A somber Prime Minister. Treasurer Wayne Swan had his best poker face on when Brendan Nelson was giving his budget speech last night but could not contain traces of an occasional smirk. Prime Minister Kevin Rudd, by contrast, remained dead pan and serious throughout as well he might have. Dr Nelson’s words showed that there is every prospect of a repeat of the problems that confronted the Whitlam Government which had to govern without a Senate majority back in the 1970s. The Coalition partners are showing no sign of accepting that there is anything like a mandate for Labor and are promising to be as obstructionist as possible. Governing under these circumstances is going to be tough and the arrival of a few more Greens and an Independent after 1 July is not going to improve things much.

The Daily Reality Check

The budget speech itself caused barely a ripple of interest so it is no surprise that the right of reply exercised by Leader of the Opposition Dr Brendan Nelson is hardly top of the pops this morning. Not a single most read sticker on the internet sites we survey but the prospect of defeat in the Senate for some of Labor’s key proposals at least had Dr Nelson on the top five lists of The Australian, The Age and the Sydney Morning Herald.
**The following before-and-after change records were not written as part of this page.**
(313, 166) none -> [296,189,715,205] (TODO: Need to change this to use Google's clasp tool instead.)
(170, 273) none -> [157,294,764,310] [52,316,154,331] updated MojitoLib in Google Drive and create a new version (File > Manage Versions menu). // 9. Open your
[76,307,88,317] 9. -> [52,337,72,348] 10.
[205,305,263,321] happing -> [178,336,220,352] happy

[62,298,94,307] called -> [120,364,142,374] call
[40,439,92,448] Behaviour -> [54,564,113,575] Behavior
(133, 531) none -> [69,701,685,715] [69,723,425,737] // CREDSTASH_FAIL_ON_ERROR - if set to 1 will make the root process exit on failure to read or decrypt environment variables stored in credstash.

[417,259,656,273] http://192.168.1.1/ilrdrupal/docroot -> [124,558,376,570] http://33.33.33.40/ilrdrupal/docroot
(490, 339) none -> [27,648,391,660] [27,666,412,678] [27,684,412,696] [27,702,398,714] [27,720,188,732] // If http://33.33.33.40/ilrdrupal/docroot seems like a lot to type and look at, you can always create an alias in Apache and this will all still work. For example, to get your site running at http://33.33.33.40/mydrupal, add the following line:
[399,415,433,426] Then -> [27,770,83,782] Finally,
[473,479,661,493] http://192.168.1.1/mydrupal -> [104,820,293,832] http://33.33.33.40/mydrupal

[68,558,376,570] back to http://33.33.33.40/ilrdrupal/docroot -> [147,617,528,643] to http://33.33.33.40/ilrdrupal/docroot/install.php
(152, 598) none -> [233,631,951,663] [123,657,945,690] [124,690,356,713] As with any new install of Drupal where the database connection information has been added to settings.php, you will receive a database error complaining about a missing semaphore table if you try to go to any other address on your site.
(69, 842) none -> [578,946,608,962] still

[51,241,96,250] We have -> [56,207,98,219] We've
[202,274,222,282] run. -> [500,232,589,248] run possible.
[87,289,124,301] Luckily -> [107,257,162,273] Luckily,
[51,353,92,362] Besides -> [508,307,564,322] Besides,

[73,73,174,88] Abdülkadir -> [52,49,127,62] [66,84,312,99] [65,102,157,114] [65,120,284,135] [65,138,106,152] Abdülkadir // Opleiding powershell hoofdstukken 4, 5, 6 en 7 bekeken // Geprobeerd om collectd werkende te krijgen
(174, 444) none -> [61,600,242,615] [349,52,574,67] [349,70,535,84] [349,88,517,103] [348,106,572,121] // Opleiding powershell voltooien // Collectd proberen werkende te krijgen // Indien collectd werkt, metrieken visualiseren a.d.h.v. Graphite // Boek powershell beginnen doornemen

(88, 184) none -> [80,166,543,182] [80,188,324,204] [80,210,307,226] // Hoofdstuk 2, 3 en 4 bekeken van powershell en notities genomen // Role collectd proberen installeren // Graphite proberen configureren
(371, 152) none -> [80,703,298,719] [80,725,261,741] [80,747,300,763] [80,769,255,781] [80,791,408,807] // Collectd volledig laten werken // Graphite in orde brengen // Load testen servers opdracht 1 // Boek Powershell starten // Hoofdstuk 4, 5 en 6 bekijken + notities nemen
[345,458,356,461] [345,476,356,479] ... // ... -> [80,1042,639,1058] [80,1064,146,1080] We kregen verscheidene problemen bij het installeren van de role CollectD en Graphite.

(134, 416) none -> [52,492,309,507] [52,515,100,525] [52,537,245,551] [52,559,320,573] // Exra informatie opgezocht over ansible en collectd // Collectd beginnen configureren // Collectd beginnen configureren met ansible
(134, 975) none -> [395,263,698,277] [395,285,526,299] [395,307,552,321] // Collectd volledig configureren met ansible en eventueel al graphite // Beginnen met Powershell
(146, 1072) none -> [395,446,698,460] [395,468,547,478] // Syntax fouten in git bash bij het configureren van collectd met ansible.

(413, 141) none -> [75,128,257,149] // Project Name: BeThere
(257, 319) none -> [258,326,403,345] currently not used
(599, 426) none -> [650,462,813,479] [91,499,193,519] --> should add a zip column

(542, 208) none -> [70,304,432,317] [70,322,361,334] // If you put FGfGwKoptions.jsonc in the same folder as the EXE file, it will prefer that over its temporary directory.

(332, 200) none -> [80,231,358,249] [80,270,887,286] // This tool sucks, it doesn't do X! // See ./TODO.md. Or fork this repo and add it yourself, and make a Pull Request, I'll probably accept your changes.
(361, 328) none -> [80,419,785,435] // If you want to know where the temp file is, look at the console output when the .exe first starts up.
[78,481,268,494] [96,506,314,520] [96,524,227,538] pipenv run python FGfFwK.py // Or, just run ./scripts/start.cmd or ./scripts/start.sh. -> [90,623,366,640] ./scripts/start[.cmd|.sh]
The Pick of this Morning’s Political Coverage

What the world is reading on the net

People in China might know that Jim Walton, the president of CNN, has apologized for remarks made on the international television news network that the Chinese Government found insulting but readers of the CNN website would be blissfully unaware. The People’s Daily trumpets the apology today and the story has risen to the top of the site’s most read story list despite the competition from the devastating earthquake in Sichuan. The official Communist Party paper illustrates its account of Mr Walton’s apology with what looks like a copy of something that might have appeared on CNN itself.

A check this morning of cnn.com found nothing remotely like The People’s Daily graphic which apparently was dummied up by a Lin Hanzhi for the Chinese official Xinhua newsagency. The last story on CNN about the remarks made by its commentator Jack Cafferty was on 17 April which reported the Chinese Foreign Ministry saying that CNN had not done enough to ease its concerns over a commentator who referred to the Chinese as “goons and thugs” and said products manufactured in China were junk.” The People’s Daily report quotes Chinese Foreign Ministry spokesman Qin Gang saying that Mr Walton, in a letter to Chinese ambassador to the United States Zhou Wenzhong, wrote that “On behalf of CNN I’d like to apologize to the Chinese people for that.”

Quote of the Day:

How can any government boast of a budget that proposes to put 134,000 Australians out of work? Under the Coalition it was ‘welfare to work’. Under Labor, we are headed again on the road of work to welfare.

— Dr Brendan Nelson, Leader of the Opposition, in his budget reply speech.